Die deutsche Skilegende Rosi Mittermaier ist tot. Sie starb im Alter von 72 Jahren nach schwerer Krankheit, wie ihre Familie am Donnerstag dem Sport-Informationsdienst (SID) mitteilte. Die ehemalige Weltklasseathletin sei "im Kreise der Familie friedlich eingeschlafen". Mittermaier war durch den Gewinn zweier Goldmedaillen bei den Olympischen Winterspielen 1976 in Innsbruck berühmt geworden, zusätzlich gewann sie damals noch eine Silbermedaille.

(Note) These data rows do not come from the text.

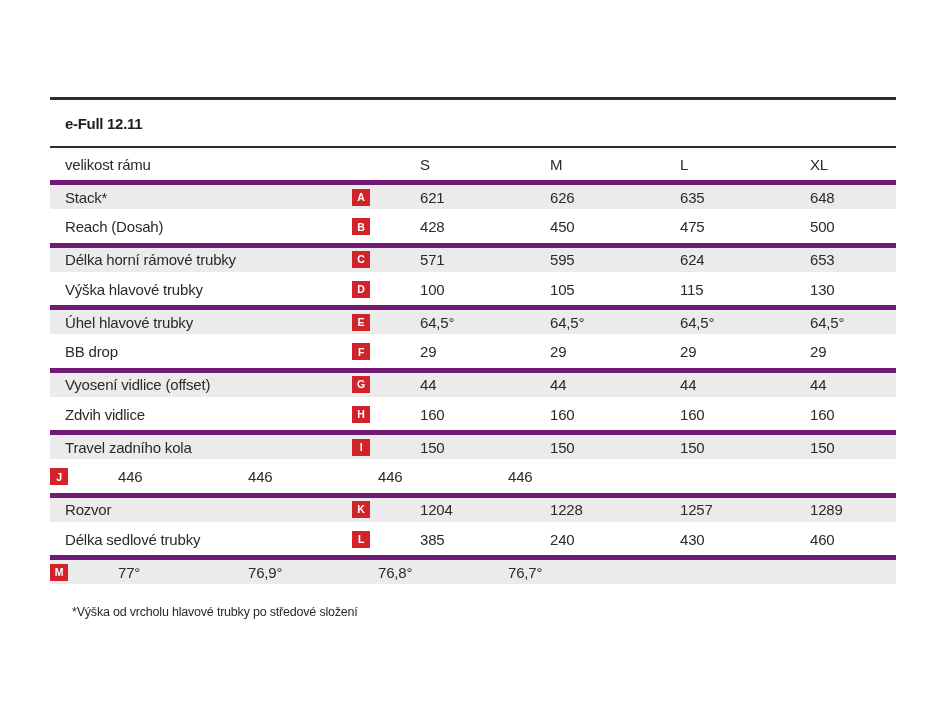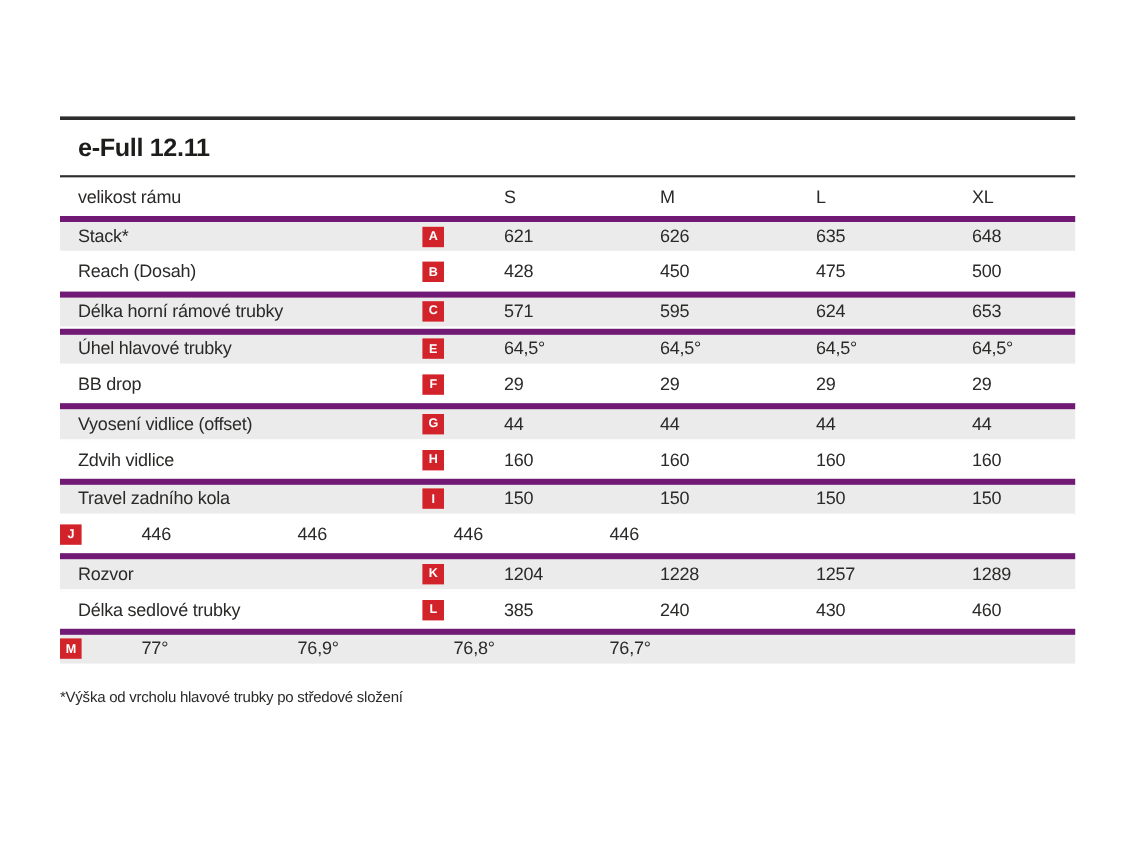--- a/index.html
+++ b/index.html
@@ -26,21 +26,21 @@
     position: absolute;
     left: 50px;
     top: 97px;
     width: 846px;
   }
   .rule-top { border-top: 3px solid var(--rule-dark); }
   .rule-mid { border-top: 2px solid var(--rule-dark); }
   .title {
     margin: 0;
     padding: 11px 0 10px 15px;
-    font-size: 21px;
+    font-size: 15px;
     line-height: 25px;
     font-weight: bold;
     letter-spacing: -0.3px;
     color: #1d1d1b;
     font-stretch: condensed;
   }
   .row {
     display: flex;
     align-items: center;
     height: 31.25px;
@@ -72,21 +72,21 @@
     height: 17px;
     background: var(--badge-red);
     color: #ffffff;
     font-size: 10.5px;
     font-weight: bold;
     line-height: 1;
   }
   .cell.val { width: 130px; }
   .cell.val:last-child { flex: 1 1 auto; width: auto; }
   .footnote {
-    margin: 19px 0 0 0;
+    margin: 19px 0 0 22px;
     font-size: 12.5px;
     letter-spacing: -0.2px;
     color: #2b2a29;
   }
 </style>
 </head>
 <body>
 
 <div class="page">
   <div class="rule-top"></div>
@@ -126,20 +126,30 @@
       <div class="row alt">
         <div class="cell label">Délka horní rámové trubky</div>
         <div class="cell badge-cell">
           <span class="badge">C</span>
         </div>
         <div class="cell val">571</div>
         <div class="cell val">595</div>
         <div class="cell val">624</div>
         <div class="cell val">653</div>
       </div>
+      <div class="row">
+        <div class="cell label">Výška hlavové trubky</div>
+        <div class="cell badge-cell">
+          <span class="badge">D</span>
+        </div>
+        <div class="cell val">100</div>
+        <div class="cell val">105</div>
+        <div class="cell val">115</div>
+        <div class="cell val">130</div>
+      </div>
       <div class="row alt">
         <div class="cell label">Úhel hlavové trubky</div>
         <div class="cell badge-cell">
           <span class="badge">E</span>
         </div>
         <div class="cell val">64,5°</div>
         <div class="cell val">64,5°</div>
         <div class="cell val">64,5°</div>
         <div class="cell val">64,5°</div>
       </div>

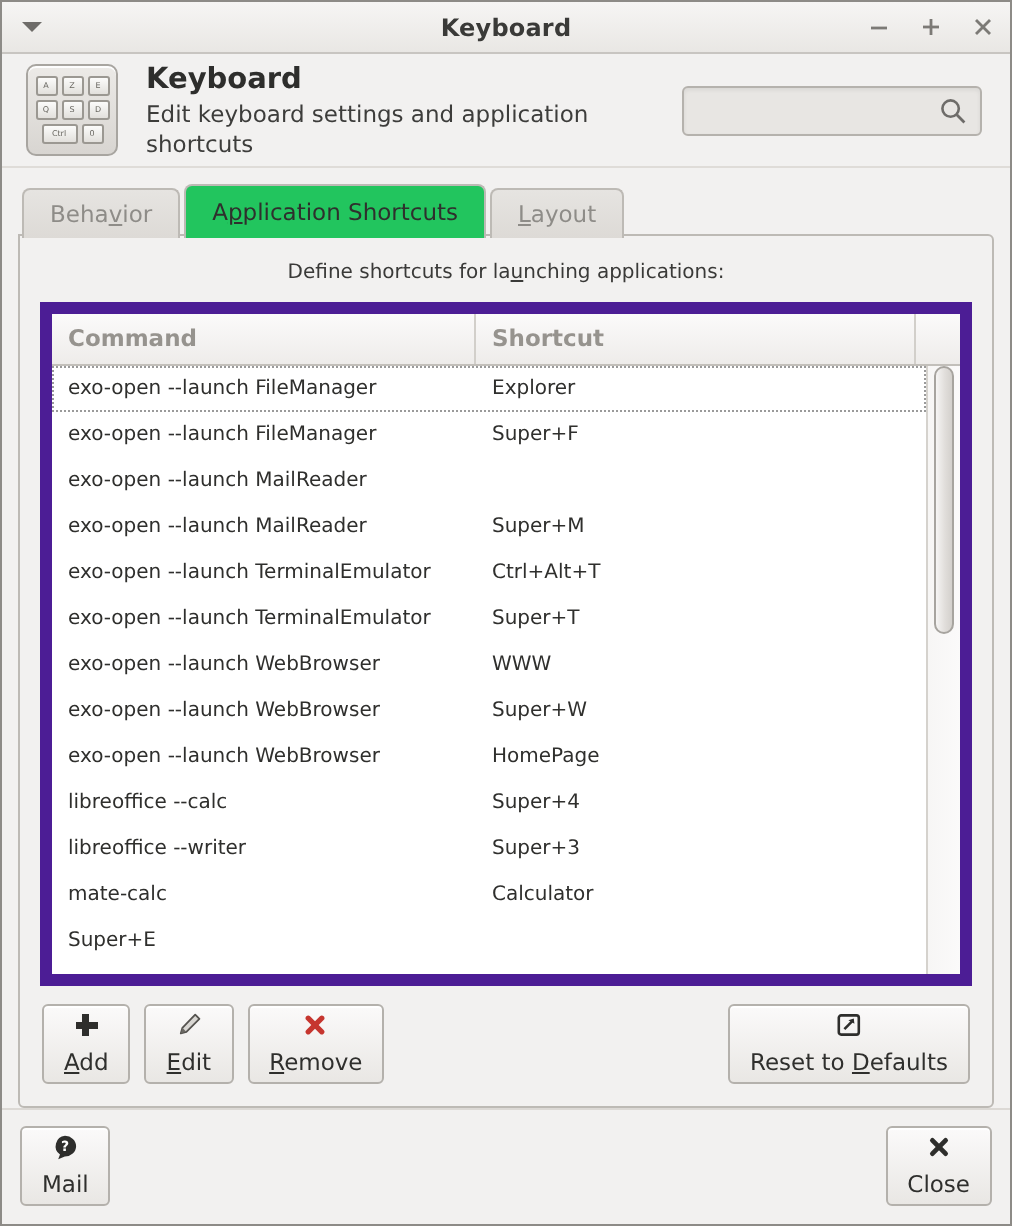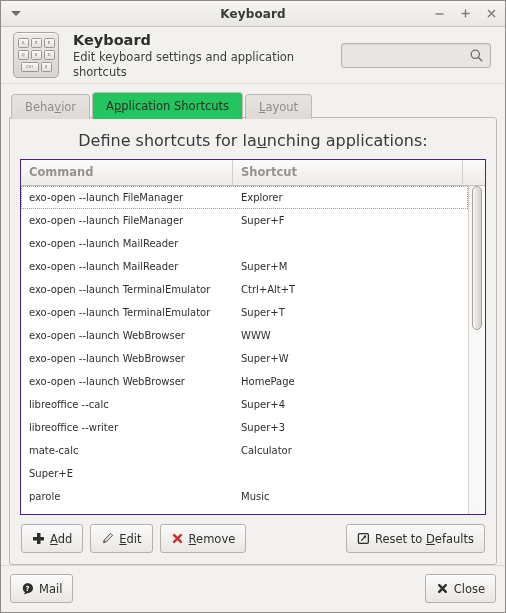--- a/index.html
+++ b/index.html
@@ -219,30 +219,30 @@
     border-radius: 0 3px 3px 3px;
     margin-top: -1px;
     padding: 10px 10px 9px 10px;
     display: flex;
     flex-direction: column;
     min-height: 0;
     box-sizing: border-box;
   }
   .panel-label {
     text-align: center;
-    font-size: 16px;
+    font-size: 10px;
     color: #3a3a38;
     margin: 3px 0 9px 0;
   }
   .panel-label u { text-decoration: underline; }
 
   
   .tree-frame {
     flex: 1 1 auto;
-    border: 1px solid #4c1d95;
+    border: 6px solid #4c1d95;
     background: #ffffff;
     display: flex;
     flex-direction: column;
     min-height: 0;
     overflow: hidden;
   }
   .tree-head {
     display: flex;
     flex: 0 0 25px;
     height: 25px;
@@ -319,32 +319,33 @@
     align-items: center;
     padding: 9px 1px 2px 1px;
   }
   .spacer { flex: 1 1 auto; }
 
   .btn {
     display: inline-flex;
     align-items: center;
     justify-content: center;
     gap: 5px;
-    height: 29px;
+    height: 40px;
     padding: 0 10px;
     font-family: inherit;
     font-size: 11.5px;
     color: #2f2f2d;
     background: linear-gradient(to bottom, #fbfafa 0%, #e9e7e4 100%);
     border: 1px solid #b4b1ac;
     border-radius: 3px;
     box-shadow: inset 0 1px 0 #ffffff;
     box-sizing: border-box;
     white-space: nowrap;
     cursor: default;
+    flex-direction: column;
   }
   .btn + .btn { margin-left: 7px; }
   .btn u { text-decoration: underline; }
   .btn-ico {
     width: 13px; height: 13px;
     display: inline-flex;
     align-items: center;
     justify-content: center;
     flex: 0 0 auto;
   }

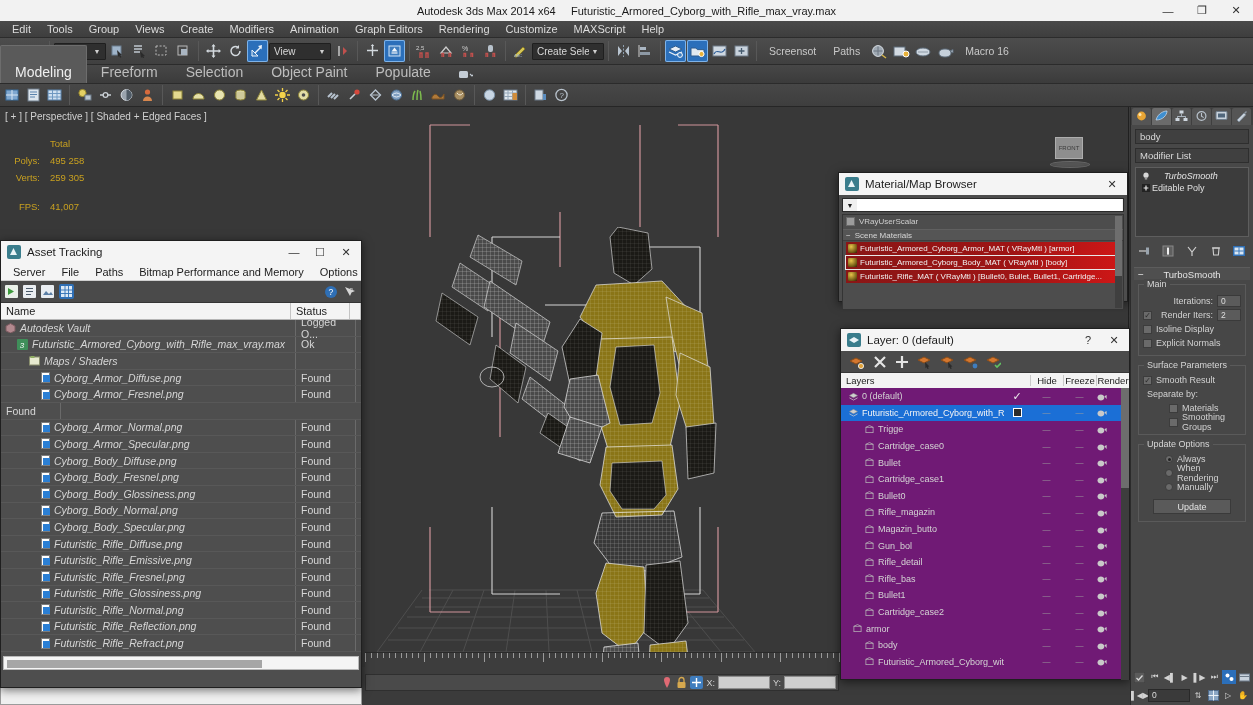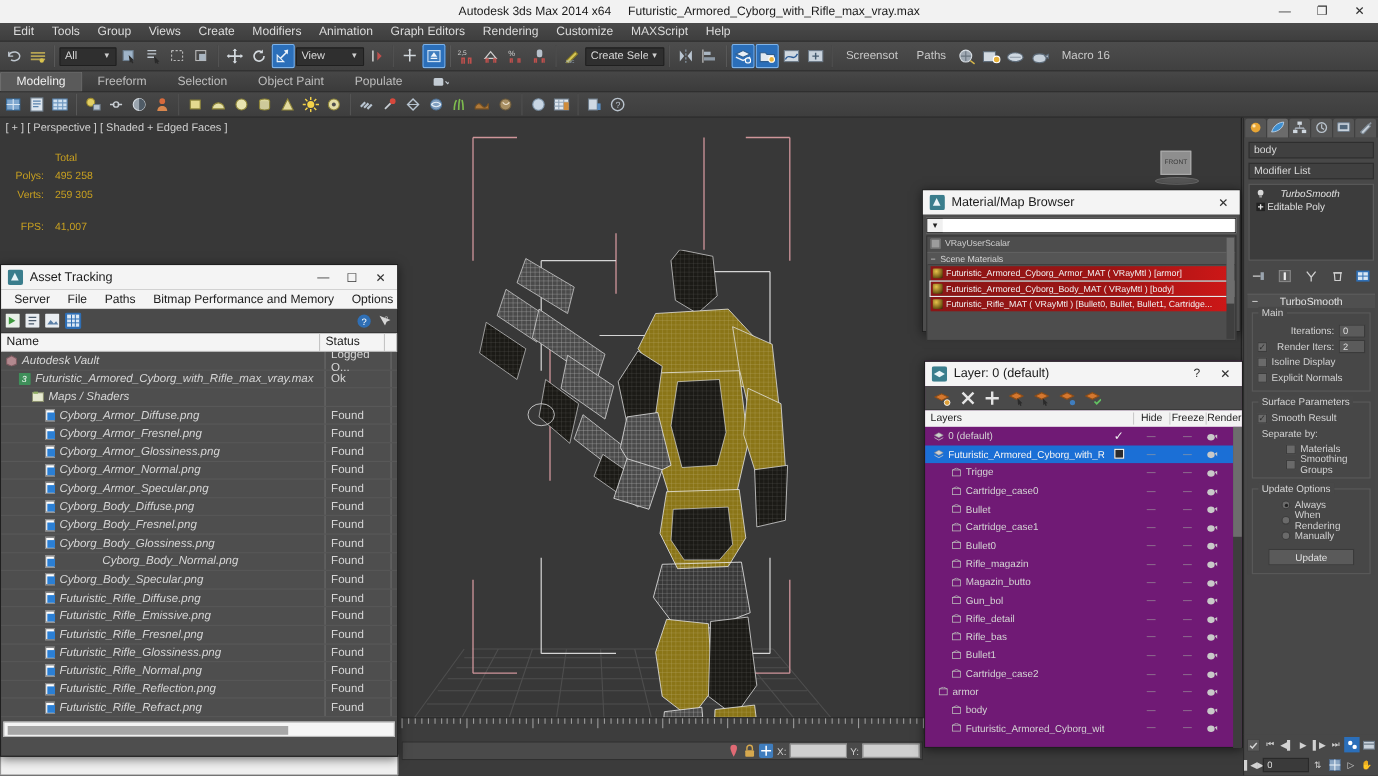--- a/index.html
+++ b/index.html
@@ -56,21 +56,21 @@
   .tcombo .cv { flex:1; white-space:nowrap; overflow:hidden; }
   .tcombo .carat { width:12px; text-align:center; font-size:7px; color:#cfcfcf; }
   .tlabel { font-size:10.5px; color:#c9c9c9; padding:0 8px; white-space:nowrap; flex:none; }
 
   
   .ribbon {
     position:absolute; left:0; top:65px; width:1253px; height:19px;
     background:linear-gradient(#474747,#3b3b3b);
     display:flex; align-items:flex-end; border-bottom:1px solid #2b2b2b;
   }
-  .rtab { font-size:11px; color:#bdbdbd; padding:2px 14px 3px 14px; white-space:nowrap; }
+  .rtab { font-size:14px; color:#bdbdbd; padding:18px 14px 3px 14px; white-space:nowrap; }
   .rtab.active { background:#5a5a5a; color:#efefef; border:1px solid #6d6d6d; border-bottom:none; border-radius:2px 2px 0 0; }
 
   
   .ribstrip {
     position:absolute; left:0; top:84px; width:1253px; height:23px;
     background:linear-gradient(#474747,#3e3e3e);
     display:flex; align-items:center; gap:2px; padding:0 3px;
     border-bottom:1px solid #262626;
   }
   .rbtn { width:19px; height:19px; display:flex; align-items:center; justify-content:center; border-radius:2px; flex:none; }
@@ -1016,24 +1016,20 @@
         </div>
         <div class="at-row">
           <div class="nm" style="padding-left: 40px;">
             <span class="fileicon"></span>
             <span>Cyborg_Armor_Fresnel.png</span>
           </div>
           <div class="st">Found</div>
           <div class="extra"></div>
         </div>
         <div class="at-row">
-          <div class="nm" style="padding-left: 40px;">
-            <span class="fileicon"></span>
-            <span>Cyborg_Armor_Glossiness.png</span>
-          </div>
           <div class="st">Found</div>
           <div class="extra"></div>
         </div>
         <div class="at-row">
           <div class="nm" style="padding-left: 40px;">
             <span class="fileicon"></span>
             <span>Cyborg_Armor_Normal.png</span>
           </div>
           <div class="st">Found</div>
           <div class="extra"></div>
@@ -1064,21 +1060,21 @@
         </div>
         <div class="at-row">
           <div class="nm" style="padding-left: 40px;">
             <span class="fileicon"></span>
             <span>Cyborg_Body_Glossiness.png</span>
           </div>
           <div class="st">Found</div>
           <div class="extra"></div>
         </div>
         <div class="at-row">
-          <div class="nm" style="padding-left: 40px; gap: 39px;">
+          <div class="nm" style="padding-left: 40px;">
             <span class="fileicon"></span>
             <span>Cyborg_Body_Normal.png</span>
           </div>
           <div class="st">Found</div>
           <div class="extra"></div>
         </div>
         <div class="at-row">
           <div class="nm" style="padding-left: 40px;">
             <span class="fileicon"></span>
             <span>Cyborg_Body_Specular.png</span>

Mittermaier wurde am 5. August 1950 in München geboren und wuchs auf der Winklmoosalm oberhalb von Reit am Winkl auf, wo ihre Eltern eine Skischule und eine Gaststätte betrieben. Die Ausnahmesportlerin debütierte in der Saison 1966/1967. Der Erfolg bei den Olympischen Spielen 1976 war der Höhe- und zugleich Endpunkt ihrer aktiven Karriere. Im selben Jahr trat die von den Fans "Gold-Rosi" genannte Sportlerin als Skirennfahrerin bereits zurück.

Später gründete sie mit ihrem Mann Christian Neureuther unter anderem eine Firma, versuchte sich als Popsängerin, schrieb Bücher und war Mitglied im Nationalen Olympischen Komitee. Neben ihrem Mann hinterlässt sie ihre beiden Kinder Ameli und Felix Neureuther. Letzterer wurde selbst Skiprofi.